• Task to carry out:
Each line containing the string "space" should be copied out of the entries.

** Opening Source material block **

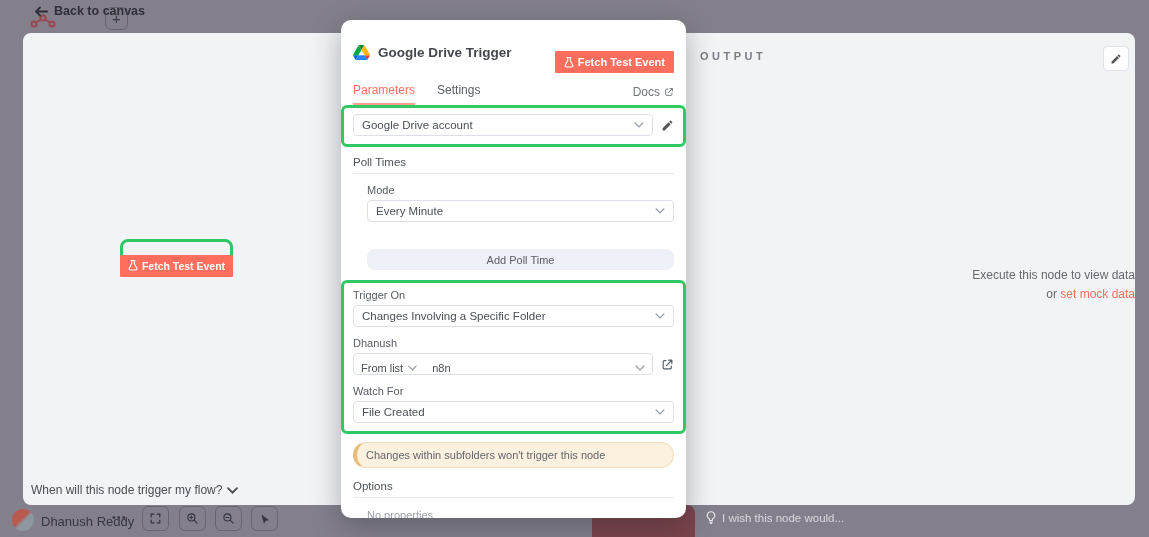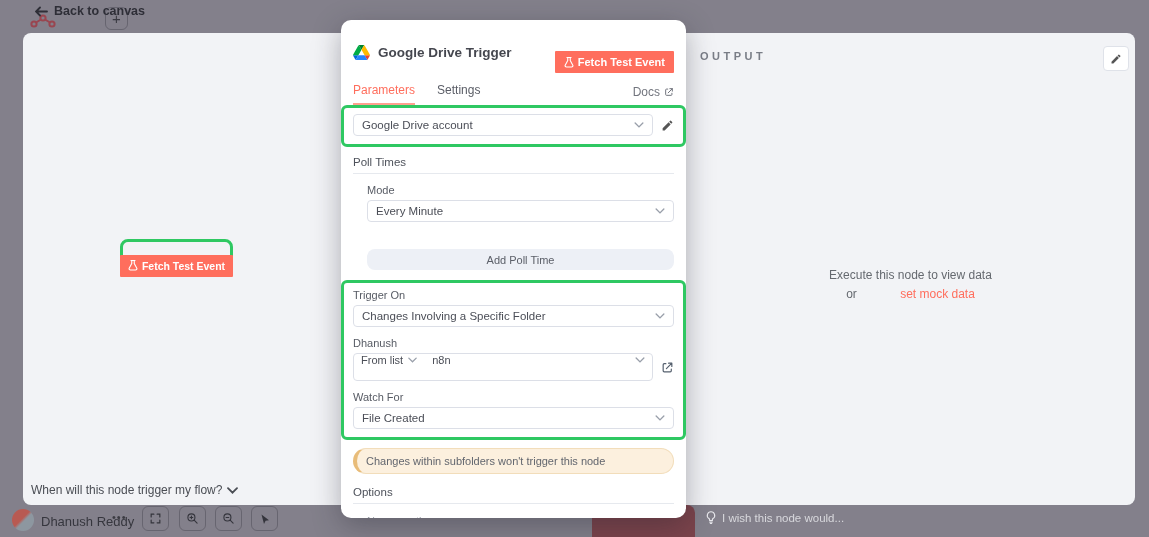--- a/index.html
+++ b/index.html
@@ -28,23 +28,23 @@
                  display:flex; align-items:center; justify-content:center; z-index:3; }
   .btn-orange-sm { background:#ff6e5d; color:#fff; font-size:10.5px; font-weight:600;
                    border:none; border-radius:1px; padding:5px 8px; display:flex; align-items:center;
                    gap:4px; cursor:pointer; white-space:nowrap;margin-top:20px; }
   
   .output-title { position:absolute; left:700px; top:50px; font-size:11px; font-weight:700;
                   letter-spacing:3.5px; color:#797d86; }
   .output-edit { position:absolute; left:1103px; top:46px; width:26px; height:25px; background:#fff;
                  border:1px solid #dfe2e9; border-radius:4px; display:flex; align-items:center;
                  justify-content:center; color:#555; cursor:pointer; }
-  .output-empty { position:absolute; left:686px; top:266px; width:449px; text-align:center;
+  .output-empty { position:absolute; left:686px; top:266px; width:449px; text-align:right;
                   font-size:12px; color:#65696f; line-height:1.55; }
-  .output-empty a { color:#ff6e5d; text-decoration:none; cursor:pointer;margin-left:40px; }
+  .output-empty a { color:#ff6e5d; text-decoration:none; cursor:pointer; }
   
   .modal { position:absolute; left:341px; top:20px; width:345px; height:498px; background:#fff;
            border-radius:10px; box-shadow:0 8px 28px rgba(35,35,45,.35); z-index:10; overflow:hidden; }
   .m-header { display:flex; align-items:center; gap:8px; padding:11px 12px 5px; }
   .m-title { font-size:13.5px; font-weight:700; color:#45474f; }
   .m-header .btn-orange-sm { margin-left:auto; font-size:11px; padding:5px 9px; }
   .m-tabs { display:flex; align-items:center; gap:22px; padding:0 12px; font-size:12px; color:#5a5d66; }
   .m-tab { padding:5px 0 6px; cursor:pointer; border-bottom:2px solid transparent; }
   .m-tab.active { color:#ff6e5d; border-bottom-color:#ffa08f; }
   .m-docs { margin-left:auto; display:flex; align-items:center; gap:4px; color:#72757e; cursor:pointer; }
@@ -54,22 +54,22 @@
          display:flex; align-items:center; padding:0 8px; font-size:11.5px; color:#4b4e57;
          cursor:pointer; }
   .sel .txt { flex:1; overflow:hidden; white-space:nowrap; }
   .sel .chev { color:#9aa0ab; flex:none; }
   .row { display:flex; align-items:center; gap:8px; }
   .content { padding:0 12px; }
   .sect { margin-top:9px; font-size:11.5px; color:#4e525b; padding-bottom:5px; border-bottom:1px solid #e6e9ee; }
   .indent { margin-left:14px; }
   .btn-ghost { height:21px; background:#edf0f6; border:none; border-radius:8px; width:100%;
                font-size:11px; color:#5c6069; font-family:inherit; cursor:pointer; }
-  .combo { display:flex; flex:1; height:28px; border:1px solid #dcdfe7; border-radius:4px; background:#fff;
-           align-items:flex-start; overflow:hidden; }
+  .combo { display:flex; flex:1; height:22px; border:1px solid #dcdfe7; border-radius:4px; background:#fff;
+           align-items:flex-end; overflow:hidden; }
   .combo .part { display:flex; align-items:center; padding:0 7px; font-size:11px; color:#4b4e57; gap:5px; cursor:pointer; }
   .combo .divider { width:1px; background:#e3e6ec; }
   .warning { margin:8px 12px 0; background:#fcf0de; border:1px solid #f2ddba; border-left:4px solid #e8bc79;
              border-radius:13px; padding:6px 9px; font-size:11px; color:#62666e; }
   .no-props { margin:11px 0 0 14px; font-size:11px; color:#9aa0a8; }
   
   .avatar { position:absolute; left:12px; top:509px; width:22px; height:22px; border-radius:50%;
             background:linear-gradient(135deg,#b85a52 0 45%, #8d97a0 55% 100%); cursor:pointer; }
   .uname { position:absolute; left:41px; top:514px; font-size:13px; color:#36363e; font-weight:500; }
   .udots { position:absolute; left:112px; top:511px; font-size:11px; color:#3b3b42; letter-spacing:1px; cursor:pointer; }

** Closing Source material block **

• Result:
                    gap:4px; cursor:pointer; white-space:nowrap;margin-top:20px; }
   .sel .txt { flex:1; overflow:hidden; white-space:nowrap; }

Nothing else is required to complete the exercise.